### Assigned task
Wherever a picture appears in the listing, leave it out, and copy the rest exactly.

### Working data
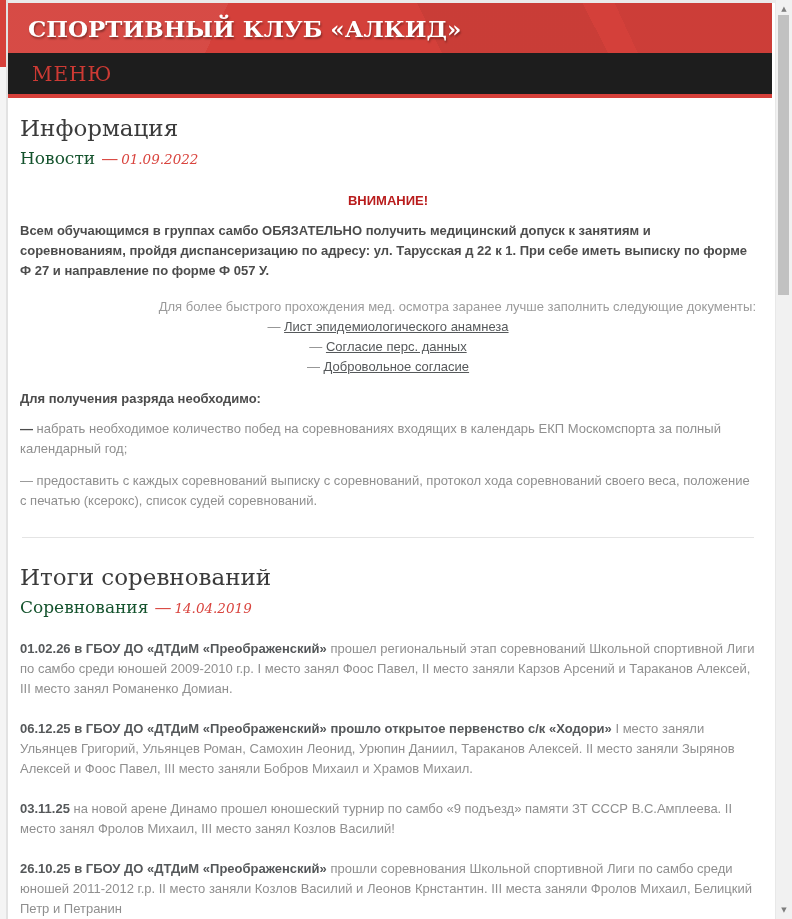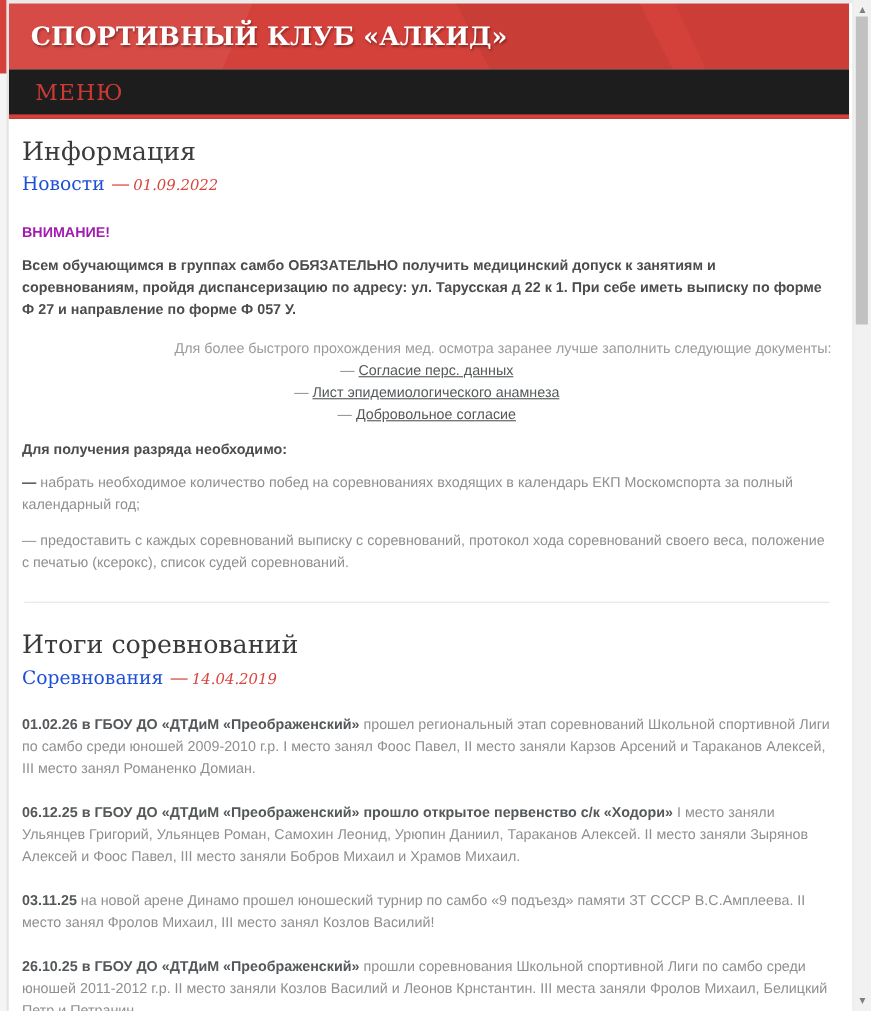--- a/index.html
+++ b/index.html
@@ -19,7 +19,7 @@
 
   
   .site-header {
-    height: 60px; display: flex; align-items: center; padding-left: 20px; box-sizing: border-box;
+    height: 50px; display: flex; align-items: center; padding-left: 20px; box-sizing: border-box;
     background-color: #d4403a;
     background-image:
       linear-gradient(115deg, rgba(255,255,255,0.06) 0 28%, transparent 28%),

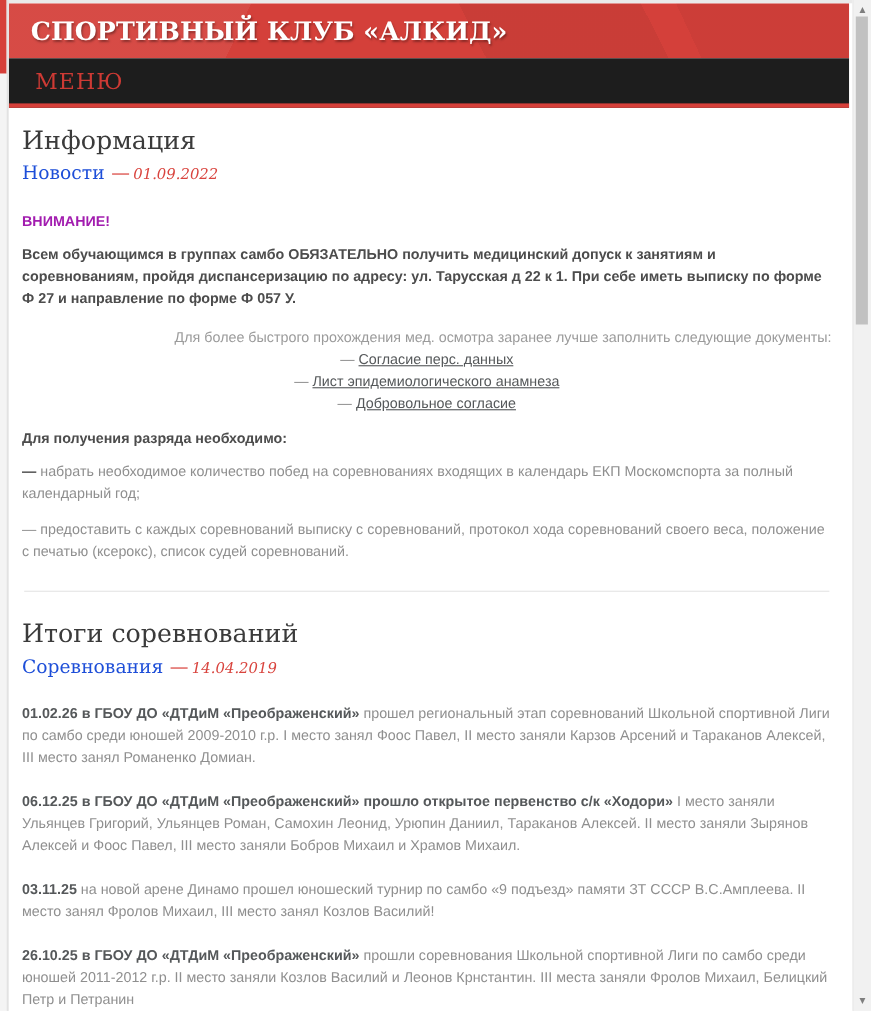--- a/index.html
+++ b/index.html
@@ -50,7 +50,7 @@
     font-weight: normal; font-size: 23px; line-height: 34px; color: #3b3b3b;
   }
   .post-meta { font-family: "DejaVu Serif", "Liberation Serif", serif; font-size: 17px; color: #3f3f3f; line-height: 22px; }
-  .meta-cat { color: #1d4ed8; text-decoration: none; cursor: pointer; }
+  .meta-cat { color: #14532d; text-decoration: none; cursor: pointer; }
   .meta-sep { color: #d9443e; margin: 0 3px 0 6px; }
   .meta-date { color: #d9443e; font-style: italic; font-size: 13.5px; }
 

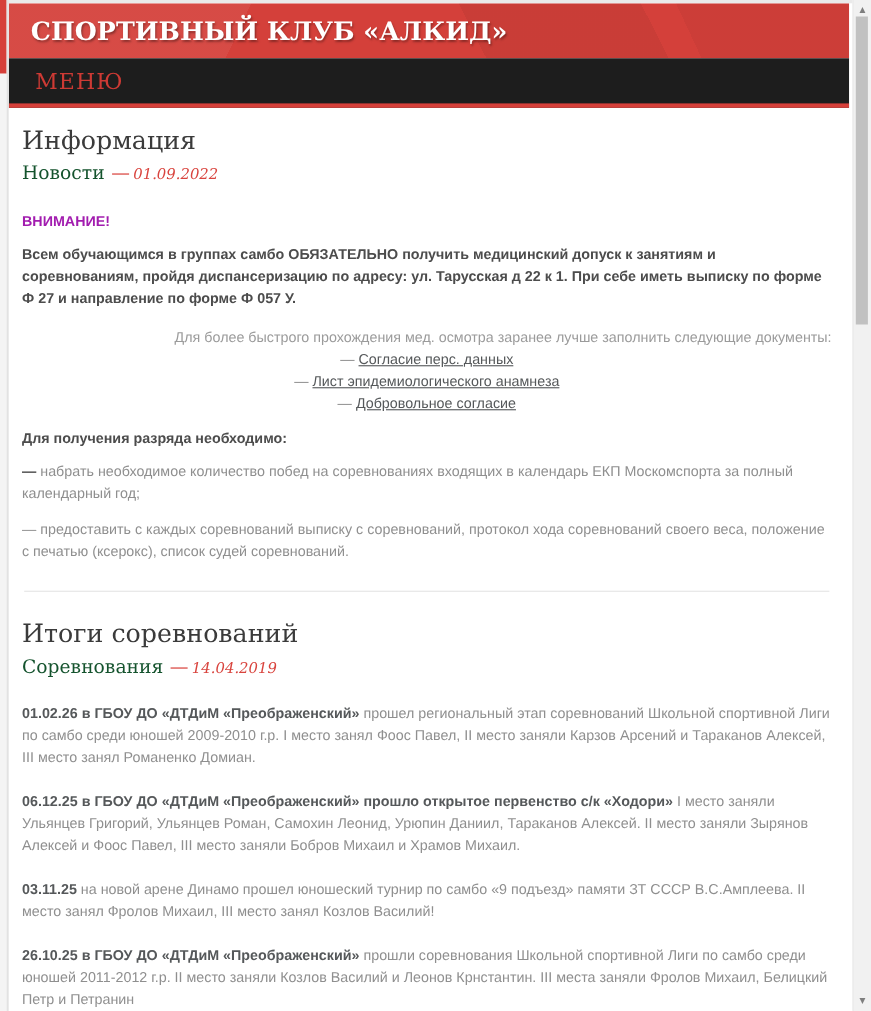--- a/index.html
+++ b/index.html
@@ -60,7 +60,7 @@
   .t-mid   { color: #9b9b9b; }
   .center  { text-align: right; }
 
-  .attention { margin-top: 21px !important; font-weight: bold; color: #a21caf; }
+  .attention { margin-top: 21px !important; text-align: center; font-weight: bold; color: #b91c1c; }
   .notice    { margin-top: 10px !important; color: #4c4c4c; font-weight: bold; }
   .docs-intro { margin-top: 16px !important; }
   .link-line { text-align: center; }

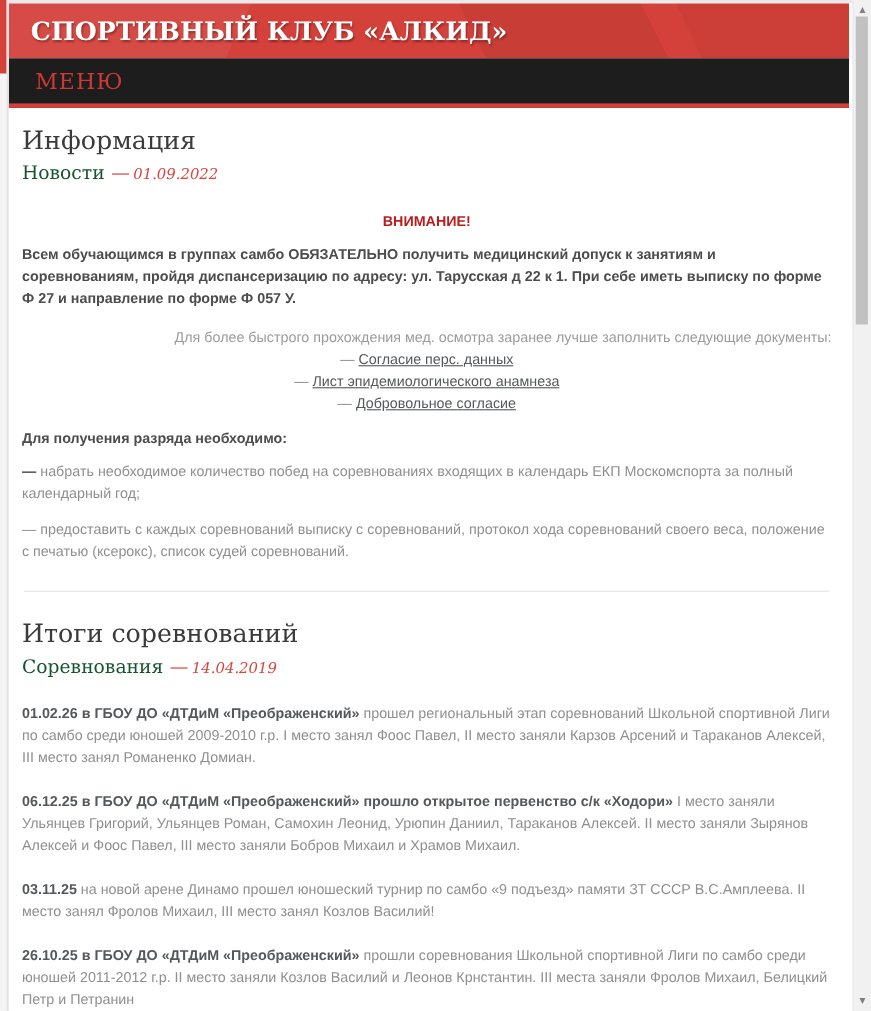--- a/index.html
+++ b/index.html
@@ -128,8 +128,8 @@
 
         <p class="t-mid center docs-intro">Для более быстрого прохождения мед. осмотра заранее лучше заполнить следующие документы:</p>
 
+        <p class="link-line"><span class="dash">—</span> <a class="doc-link">Лист эпидемиологического анамнеза</a></p>
         <p class="link-line"><span class="dash">—</span> <a class="doc-link">Согласие перс. данных</a></p>
-        <p class="link-line"><span class="dash">—</span> <a class="doc-link">Лист эпидемиологического анамнеза</a></p>
         <p class="link-line"><span class="dash">—</span> <a class="doc-link">Добровольное согласие</a></p>
 
         <p class="t-dark rank-title">Для получения разряда необходимо:</p>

### Task answer
--- a/index.html
+++ b/index.html
@@ -19,7 +19,7 @@
 
   
   .site-header {
-    height: 60px; display: flex; align-items: center; padding-left: 20px; box-sizing: border-box;
+    height: 50px; display: flex; align-items: center; padding-left: 20px; box-sizing: border-box;
     background-color: #d4403a;
     background-image:
       linear-gradient(115deg, rgba(255,255,255,0.06) 0 28%, transparent 28%),

--- a/index.html
+++ b/index.html
@@ -50,7 +50,7 @@
     font-weight: normal; font-size: 23px; line-height: 34px; color: #3b3b3b;
   }
   .post-meta { font-family: "DejaVu Serif", "Liberation Serif", serif; font-size: 17px; color: #3f3f3f; line-height: 22px; }
-  .meta-cat { color: #1d4ed8; text-decoration: none; cursor: pointer; }
+  .meta-cat { color: #14532d; text-decoration: none; cursor: pointer; }
   .meta-sep { color: #d9443e; margin: 0 3px 0 6px; }
   .meta-date { color: #d9443e; font-style: italic; font-size: 13.5px; }
 

--- a/index.html
+++ b/index.html
@@ -60,7 +60,7 @@
   .t-mid   { color: #9b9b9b; }
   .center  { text-align: right; }
 
-  .attention { margin-top: 21px !important; font-weight: bold; color: #a21caf; }
+  .attention { margin-top: 21px !important; text-align: center; font-weight: bold; color: #b91c1c; }
   .notice    { margin-top: 10px !important; color: #4c4c4c; font-weight: bold; }
   .docs-intro { margin-top: 16px !important; }
   .link-line { text-align: center; }

--- a/index.html
+++ b/index.html
@@ -128,8 +128,8 @@
 
         <p class="t-mid center docs-intro">Для более быстрого прохождения мед. осмотра заранее лучше заполнить следующие документы:</p>
 
+        <p class="link-line"><span class="dash">—</span> <a class="doc-link">Лист эпидемиологического анамнеза</a></p>
         <p class="link-line"><span class="dash">—</span> <a class="doc-link">Согласие перс. данных</a></p>
-        <p class="link-line"><span class="dash">—</span> <a class="doc-link">Лист эпидемиологического анамнеза</a></p>
         <p class="link-line"><span class="dash">—</span> <a class="doc-link">Добровольное согласие</a></p>
 
         <p class="t-dark rank-title">Для получения разряда необходимо:</p>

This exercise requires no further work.